Vice-Chancellor of Germany
- In office 1 June 1878 – 20 June 1881
- Chancellor: Otto von Bismarck
- Preceded by: Position established
- Succeeded by: Karl Heinrich von Boetticher

Member of the Reichstag (German Empire)
- In office 1871–1878
- Constituency: Hannover 13 (1877-1878) Hannover 5 (1871-1877)

(North German Confederation)
- In office 24 February 1867 – 17 April 1867
- Constituency: Magdeburg 8

Personal details
- Born: 30 October 1837 Gedern, Grand Duchy of Hesse
- Died: 19 November 1896 (aged 59) Wernigerode, Province of Saxony
- Party: Free Conservative
- Spouse: Anna Reuss of Köstritz
- Occupation: Officer, diplomat, politician

Military service
- Allegiance: Prussia, German Empire

= Otto Graf zu Stolberg-Wernigerode =

Vice-Chancellor of Germany (1837–1896)

Otto Graf (From 1890, Fürst) zu Stolberg-Wernigerode (30 October 1837 - 19 November 1896) was an Imperial German officer, diplomat and politician who served as the first vice-chancellor of the German Empire under Otto Von Bismarck between 1878 and 1881.

==Life==
He was born at Gedern Castle, Hesse, the third and last child of Count Hermann zu Stolberg-Wernigerode (1802-1841, himself a son of Henry of Stolberg-Wernigerode) and his wife Countess Emma zu Erbach-Fürstenau (great-granddaughter of George Albert III, Count of Erbach-Fürstenau). The ancient noble House of Stolberg had been quasi-sovereign rulers of their County of Stolberg-Wernigerode until the German Mediatisation, when they came under the jurisdiction of Prussia in 1815. His elder brother Albert (Albrecht) died, when he was four years old, his father died shortly afterwards from grief over the loss.

Having been schooled in Duisburg, he read law and administration science at the universities of Göttingen and Heidelberg. Between 1859 and 1861, he served as a cavalry officer in the Gardes du Corps regiment of the Prussian Army. Stolberg had his Wernigerode Castle residence rebuilt in a lavish Gründerzeit style. In 1867 he was appointed as Oberpräsident of the Prussian Province of Hanover at the instigation of Minister-president Otto von Bismarck.

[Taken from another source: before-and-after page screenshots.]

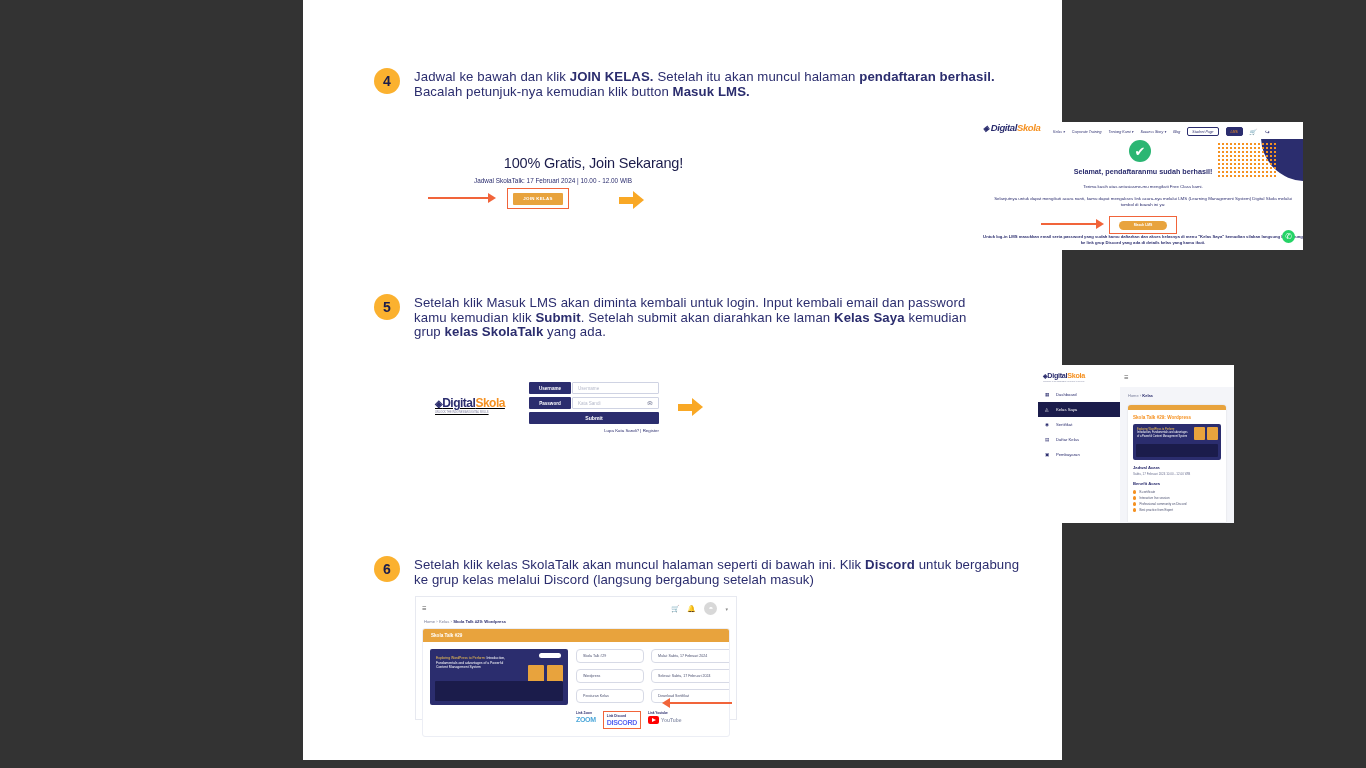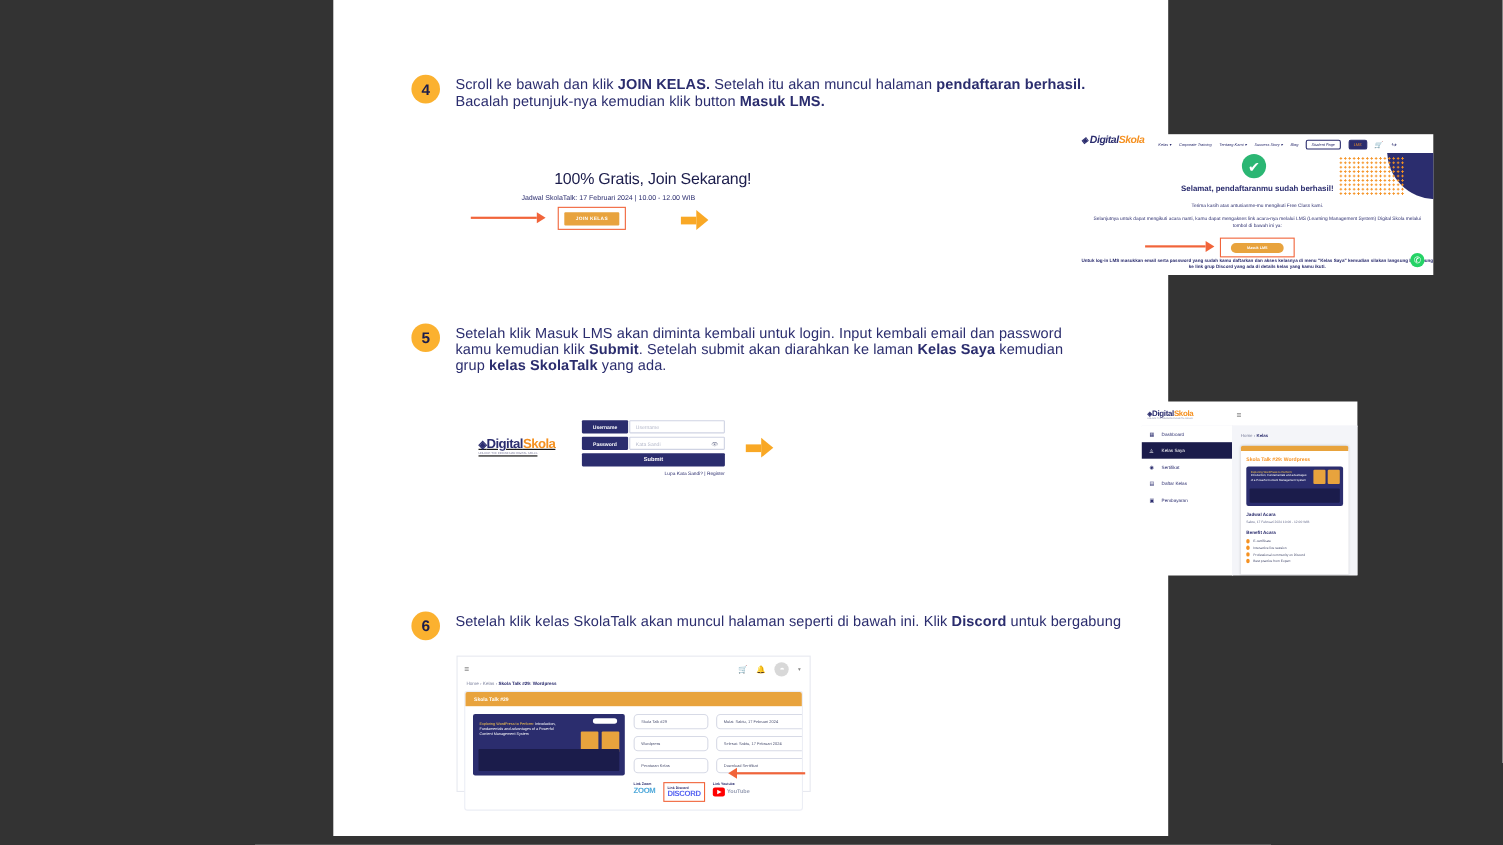--- a/index.html
+++ b/index.html
@@ -232,7 +232,7 @@
   <div class="step" style="top:68px">
     <div class="step-badge">4</div>
     <div class="step-text" style="top:2px">
-      <span>Scroll ke bawah dan klik </span><b>JOIN KELAS.</b><span> Setelah itu akan muncul halaman </span><b>pendaftaran berhasil.</b><br>
+      <span>Jadwal ke bawah dan klik </span><b>JOIN KELAS.</b><span> Setelah itu akan muncul halaman </span><b>pendaftaran berhasil.</b><br>
       <span>Bacalah petunjuk-nya kemudian klik button </span><b>Masuk LMS.</b>
     </div>
   </div>

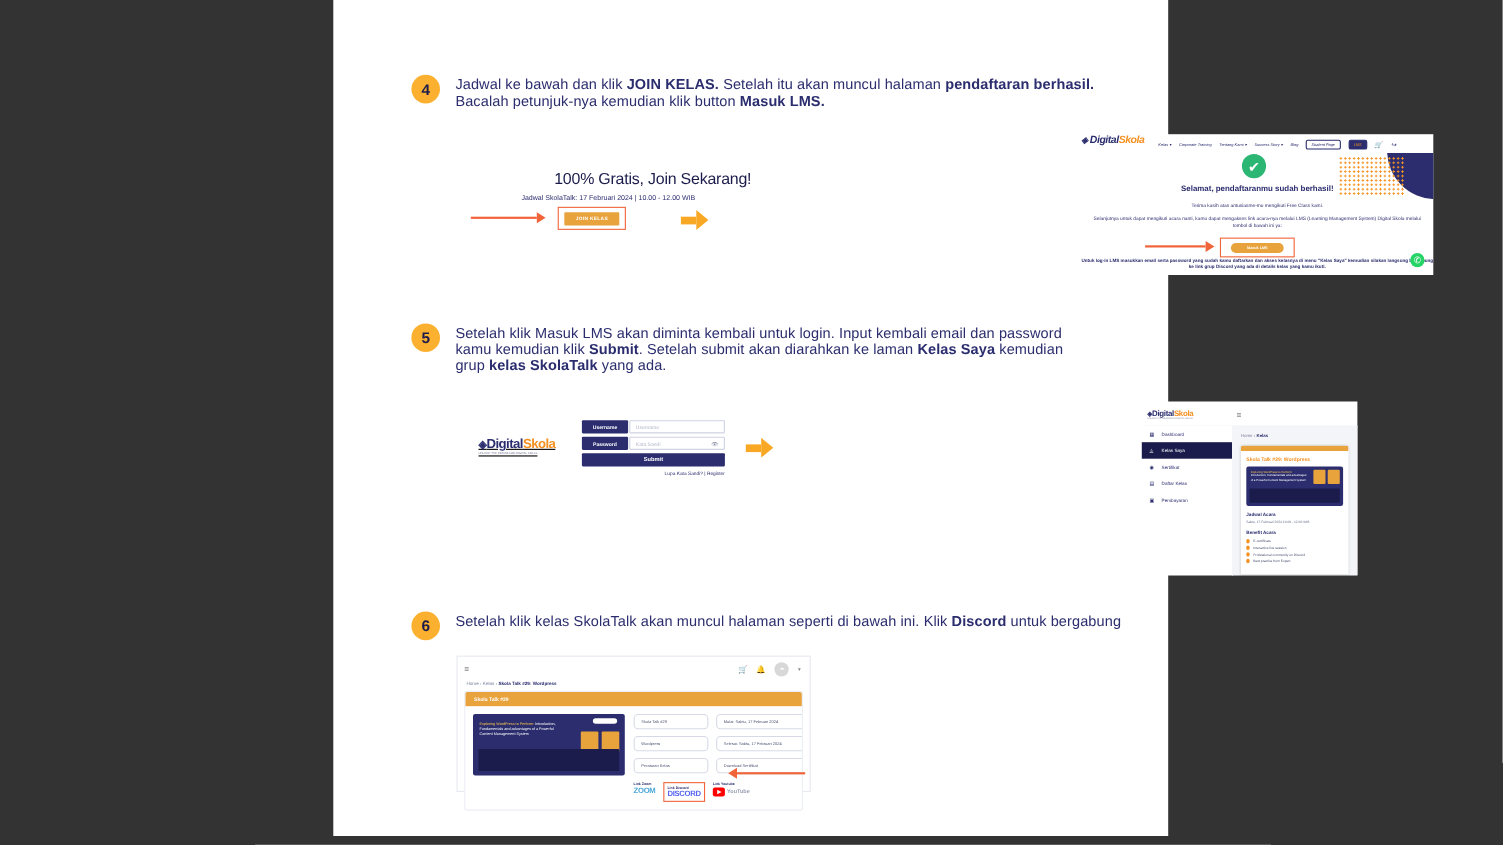--- a/index.html
+++ b/index.html
@@ -403,6 +403,7 @@
     <div class="step-badge">6</div>
     <div class="step-text" style="top:2px">
       <span>Setelah klik kelas SkolaTalk akan muncul halaman seperti di bawah ini. Klik </span><b>Discord</b><span> untuk bergabung</span><br>
+      <span>ke grup kelas melalui Discord (langsung bergabung setelah masuk)</span>
     </div>
   </div>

Stolberg endeavoured to integrate the annexed province into the Prussian state. Having served in the North German Reichstag from 1867 to 1871, he became a member of the Free Conservative Party and thereafter had a seat in both the German Reichstag and the Prussian House of Lords (as its president from 1872). In March 1876 he became German ambassador in Austria-Hungary, again on Bismarck's proposal.

In 1878, he was appointed German Vice-Chancellor under Chancellor Bismarck. Stolberg was instrumental in the development of the Dual Alliance with Austria which was concluded in Autumn 1879. He also supported Bismarck's Anti-Socialist Laws, however, over time had more and more differences with the Chancellor and finally resigned from office in 1881. Stolberg remained an active politician, serving as Prussian treasurer and Minister of the Royal House. In 1890 he was granted the hereditary title of Prince (Fürst in German) by Emperor Wilhelm II.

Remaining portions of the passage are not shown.